All wars are ugly. But there are true heroes amid the savagery: doctors who risk their lives to save people, fighters who die protecting the vulnerable, government employees who do their jobs and keep utilities and basic services going, as well as teachers, farmers, and journalists who are working under grueling circumstances.

Three years ago I was awed by the bravery of Syrians who stood up and refused to be ruled by a narrow and oppressive elite. But years of war have scarred and angered me, diminishing my hope for a better future. I can’t forget the terror in the eyes of the victims of a chemical weapons attack in Aleppo whom I interviewed in a hospital in Afrin last year. I can’t forgive the pilot who almost killed me in Hreitan while I was reporting the aftermath of a ballistic missile strike, or those behind the death of a beautiful young woman from Maaret al-Numan in Idlib. And if the terror group ISIS kills my friend, the Spanish photographer Ricardo Garcia-Vilanova, I imagine taking a sabbatical from journalism to hunt down those responsible.

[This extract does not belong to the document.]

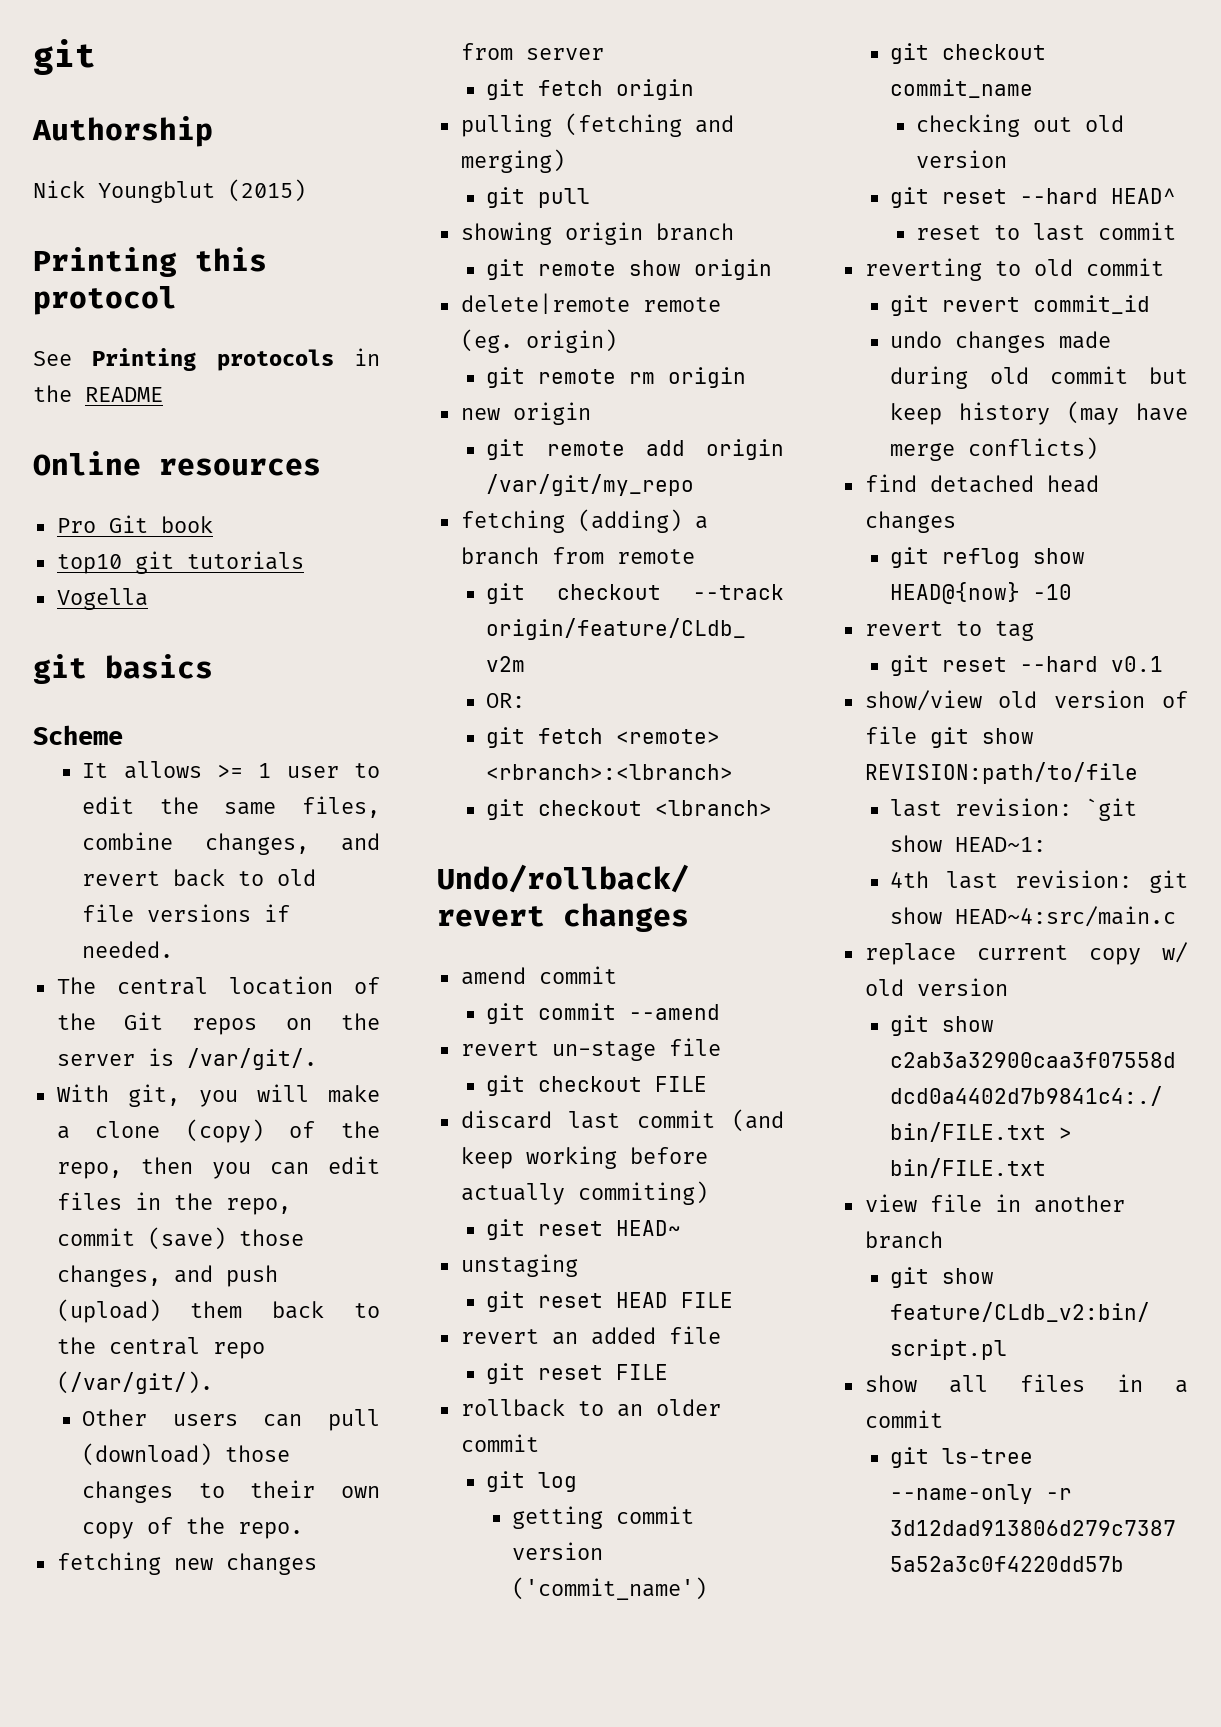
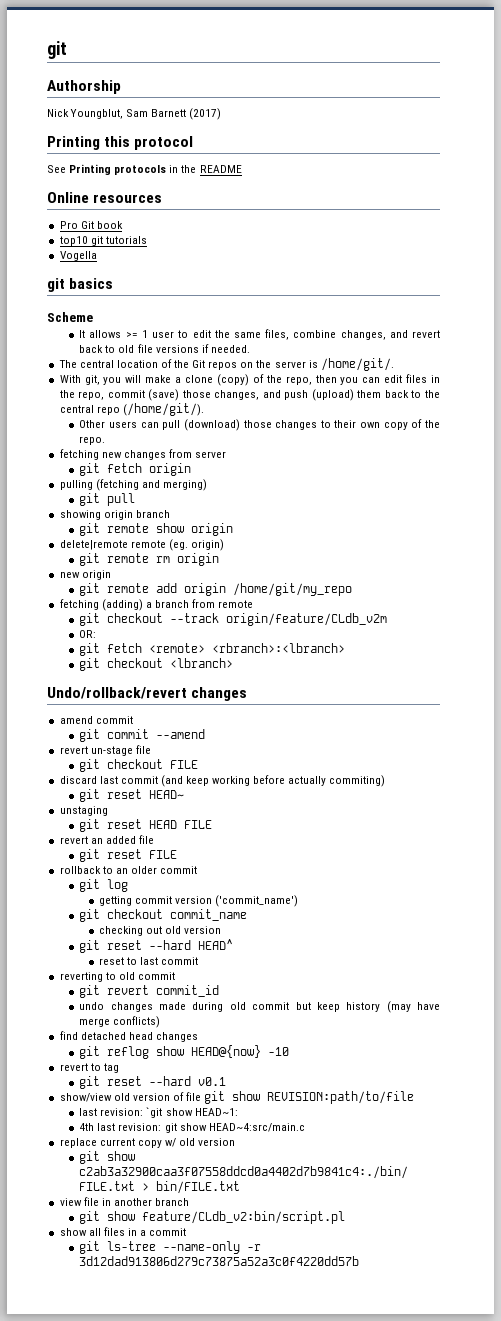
[98,179,306,203] Youngblut (2015) -> [70,108,222,120] Youngblut, Sam Barnett (2017)
[186,1048,317,1070] /var/git/. -> [320,358,394,371] /home/git/.
[56,1371,213,1394] (/var/git/). -> [122,403,204,416] (/home/git/).
[486,474,695,496] /var/git/my_repo -> [233,583,353,596] /home/git/my_repo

Then I come to my senses, and realize that someday the war will end and Syrians will reconcile. Many of the combatants won’t be punished; war criminals backed by the government and terrorists in rebel ranks will go free. Such is the price of peace. It would be a divine gift if Syria becomes a stable, free, and prosperous democracy within a decade, and that’s a goal that all responsible Syrians must share.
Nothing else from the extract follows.